Unlike most federal judges who have taken up the gay-marriage issue, Friedman opted last fall to hold a trial and give both sides the chance to present their arguments and scientific evidence – the bulk of which focused on same-sex parenting studies and child outcomes of children raised in such family structures.

The state’s experts said that their studies show that children of same-sex couples have poorer outcomes than kids raised by married moms and dads.

Friedman didn’t find the state’s experts credible, stating in his ruling that the testimony of one state witness was “entirely unbelievable and not worthy of serious consideration.” He said the states four witnesses “clearly represent a fringe viewpoint that is rejected by the vast majroity of their colleagues across a variety of social science fields.”

You can read a copy of the ruling here. You may have heard of one of the state’s witnesses:

University of Texas sociologist Mark Regnerus, who authored a 2011 New Family Structures Study, testified during the trial that children are better off being raised by a mother and father. Regnerus testified that the “odds are against” gays and lesbians raising children and that the state of Michigan should be “prudent” before changing its law because research into the area is too new.

This is why you might have heard of Mark Regnerus.

Opponents of same-sex marriage say [the Regnerus study is] the best evidence yet that children raised by gay parents suffer a disadvantage. Most experts take a different view—like Darren Sherkat, the sociologist who was tasked with completing a definitive review in 2012, they think “It’s bullshit.”

The study’s formal title is “How Different Are the Adult Children of Parents Who Have Same-Sex Relationships?”—and it set off a storm of criticism almost immediately upon publication in 2012. The New York Times’ Erik Eckholm summarized it neatly on Friday, but the story is worth revisiting here—primarily because, no matter how many times and ways other scholars try to discredit the study, it continues to shape policy in state legislatures and amicus briefs. Michigan is only the latest example.

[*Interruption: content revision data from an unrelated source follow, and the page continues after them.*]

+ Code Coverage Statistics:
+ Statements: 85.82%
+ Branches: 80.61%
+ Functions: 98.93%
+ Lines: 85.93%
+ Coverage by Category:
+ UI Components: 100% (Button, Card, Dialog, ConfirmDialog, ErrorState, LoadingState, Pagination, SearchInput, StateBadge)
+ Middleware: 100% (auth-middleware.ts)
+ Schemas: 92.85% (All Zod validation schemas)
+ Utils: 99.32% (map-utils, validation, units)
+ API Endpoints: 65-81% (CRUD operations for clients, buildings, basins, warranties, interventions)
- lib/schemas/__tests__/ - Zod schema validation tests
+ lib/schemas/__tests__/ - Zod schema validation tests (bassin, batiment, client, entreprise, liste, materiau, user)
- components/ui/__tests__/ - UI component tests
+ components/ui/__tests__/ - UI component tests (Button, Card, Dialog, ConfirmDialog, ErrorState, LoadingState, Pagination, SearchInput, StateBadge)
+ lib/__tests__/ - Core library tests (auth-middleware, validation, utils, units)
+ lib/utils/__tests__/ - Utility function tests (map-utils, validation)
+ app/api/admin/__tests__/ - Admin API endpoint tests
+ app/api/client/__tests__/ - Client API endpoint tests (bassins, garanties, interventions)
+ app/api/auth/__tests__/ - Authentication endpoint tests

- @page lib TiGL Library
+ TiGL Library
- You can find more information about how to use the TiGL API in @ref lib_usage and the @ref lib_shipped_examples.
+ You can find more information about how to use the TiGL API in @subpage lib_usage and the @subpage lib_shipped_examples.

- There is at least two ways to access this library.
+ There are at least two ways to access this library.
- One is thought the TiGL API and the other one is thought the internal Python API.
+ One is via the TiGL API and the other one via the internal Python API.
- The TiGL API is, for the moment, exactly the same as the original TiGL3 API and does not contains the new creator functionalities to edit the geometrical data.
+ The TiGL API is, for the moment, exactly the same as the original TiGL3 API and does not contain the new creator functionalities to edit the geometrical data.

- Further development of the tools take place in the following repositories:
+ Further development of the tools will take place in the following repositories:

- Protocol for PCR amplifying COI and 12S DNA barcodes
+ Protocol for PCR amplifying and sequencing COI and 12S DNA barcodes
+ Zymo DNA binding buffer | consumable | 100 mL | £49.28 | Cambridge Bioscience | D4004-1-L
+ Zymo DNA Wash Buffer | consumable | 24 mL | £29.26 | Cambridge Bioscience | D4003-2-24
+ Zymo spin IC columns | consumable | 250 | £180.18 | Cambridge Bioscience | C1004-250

It’s been the same bullshit used by defenders of these awful laws in case after case, and in case after case they’ve gotten their rear ends handed to them. Couldn’t have happened to be a better bunch of people. As this ruling wasn’t stayed, expect a whole lot of couples to show up at their county clerks’ offices on Monday seeking marriage licenses. I wish them all the very best. Daily Kos and Freedom to Marry have more.